Lab 04 — Role-Based Authorization

Goal

Add role-based access control to the People service so Viewers can read, Editors can write, and only Admins can delete.

Background

CAP authorization is entirely annotation-driven — no imperative if (user.role === ...) checks needed. Two annotations do the work:

Annotation	What it controls
@requires	Coarse gate — can the user access this service/entity/action at all?
@restrict	Fine-grained — which events (READ, CREATE, etc.) can each role perform?

Steps

Step 1 — Understand the current state

Open srv/services-auth.cds. Currently it grants @requires: 'any' to all services — effectively public.

Find the @restrict block on StarWarsPeople.People. Read the comments explaining the three roles.

Step 2 — Enable mock users for local testing

Open cap/package.json. Find the cds section and add a [development] profile block (or add to the existing one) with mock users:

"[development]": {
    "requires": {
        "auth": {
            "kind": "mocked",
            "users": {
                "viewer@test.com": { "roles": ["Viewer"] },
                "editor@test.com": { "roles": ["Editor"] },
                "admin@test.com":  { "roles": ["Admin", "Editor"] }
            }
        }
    }
}

Step 3 — Activate the @restrict annotation

In srv/services-auth.cds, the @restrict block on StarWarsPeople.People is present but the service-level annotation still uses @requires: 'any'. To enforce role-based access on People while keeping other services public:

Change:

annotate StarWarsPeople with @(requires: 'any');

To:

annotate StarWarsPeople with @(requires: 'authenticated-user');

Note: This will require authentication for the entire People service. Other services remain public. Adjust in services-auth.cds carefully — see the comments there for the recommended approach.

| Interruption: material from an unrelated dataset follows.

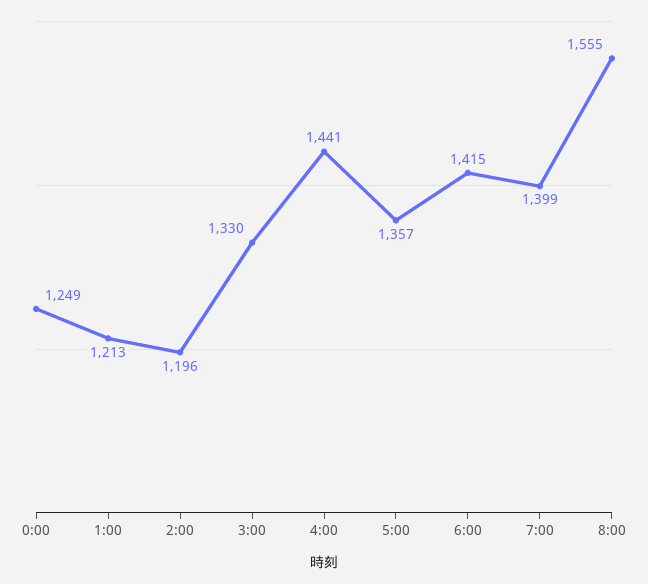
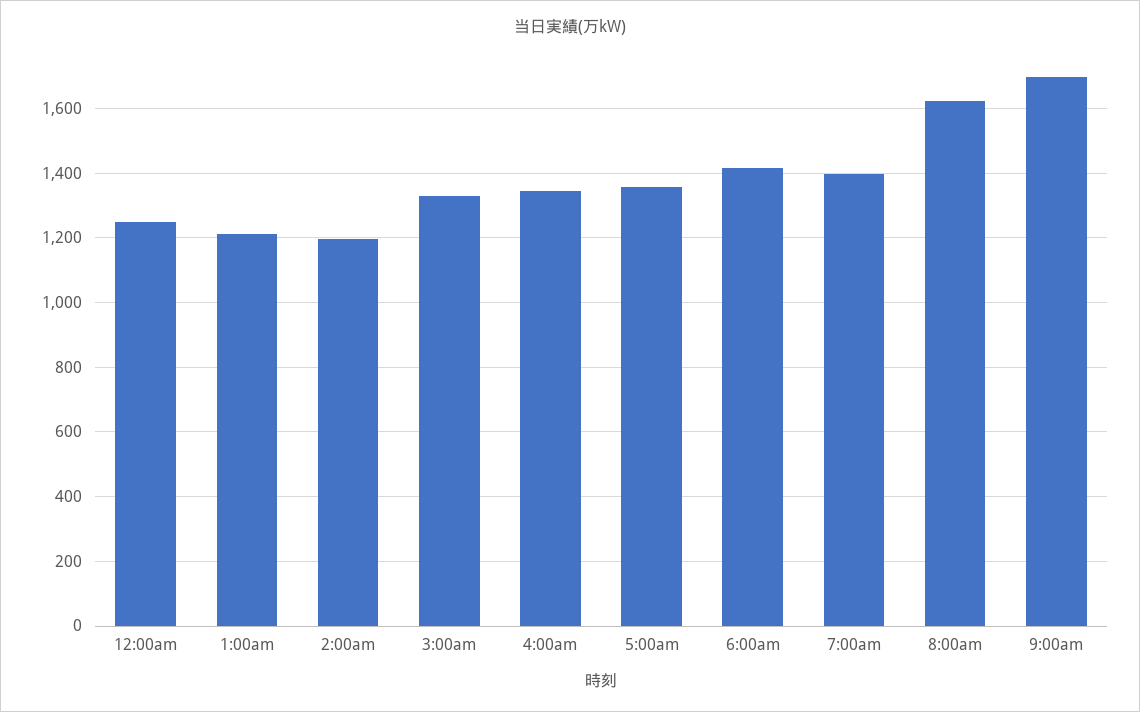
4:00: 1441 -> 1340
8:00: 1555 -> 1620
9:00am: none -> 1700

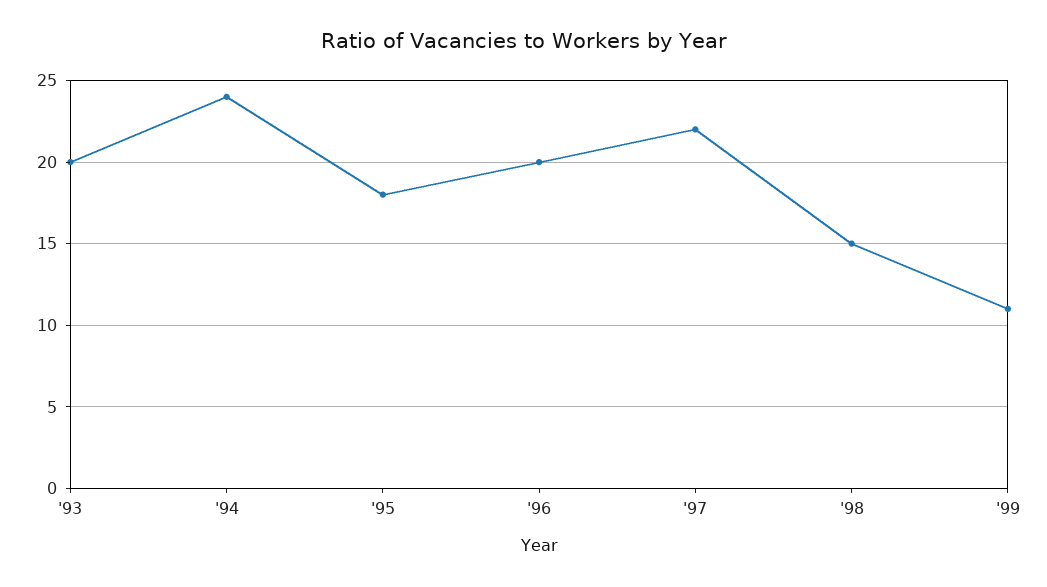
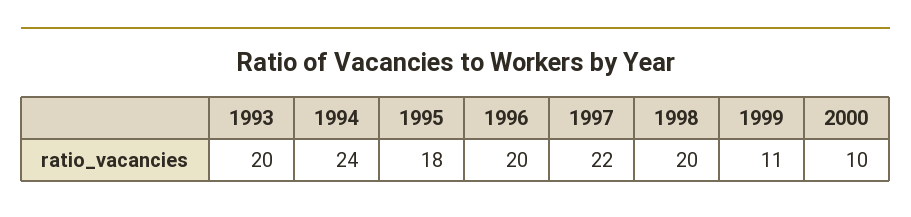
'98: 15 -> 20
2000: none -> 10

Step 4 — Test with curl or a REST client

Start the service:

npm run sqlite

Test as Viewer (read — should work):

GET http://localhost:4004/odata/v4/StarWarsPeople/People
Authorization: Basic viewer@test.com:

Test as Viewer (DELETE — should be rejected):

DELETE http://localhost:4004/odata/v4/StarWarsPeople/People(<ID>)
Authorization: Basic viewer@test.com:

You should get HTTP 403.

Test as Editor (CREATE — should work):

POST http://localhost:4004/odata/v4/StarWarsPeople/People
Authorization: Basic editor@test.com:
Content-Type: application/json

{ "name": "Test Person" }

Test as Admin (DELETE — should work):

DELETE http://localhost:4004/odata/v4/StarWarsPeople/People(<ID>)
Authorization: Basic admin@test.com:

Step 5 — Run tests

npm run test

Note: The automated tests in model.test.js and handler.test.js run with cds.env = 'sqlite' and use technical principal bypass. They should still pass even with the new auth annotations.

Expected Outcome

• Anonymous access to StarWarsPeople is rejected (401 or 403) when requires: 'authenticated-user'
• Viewer can READ but not CREATE/UPDATE/DELETE People
• Editor can READ and CREATE/UPDATE People but not DELETE
• Admin can perform all operations

Hints

• @requires: 'any' means anyone including anonymous users. @requires: 'authenticated-user' means any logged-in user.
• In @restrict, a grant with no to clause means any authenticated user can perform it.
• Basic <user>: (empty password) works for mocked users in development.
• The CAP authorization docs: https://cap.cloud.sap/docs/guides/security/authorization

Stretch Exercise

Add a @restrict annotation on the rename action in people-service.cds:

@requires: 'Editor'
action rename (newName : String not null) returns People;

Then verify that Viewer users cannot call rename.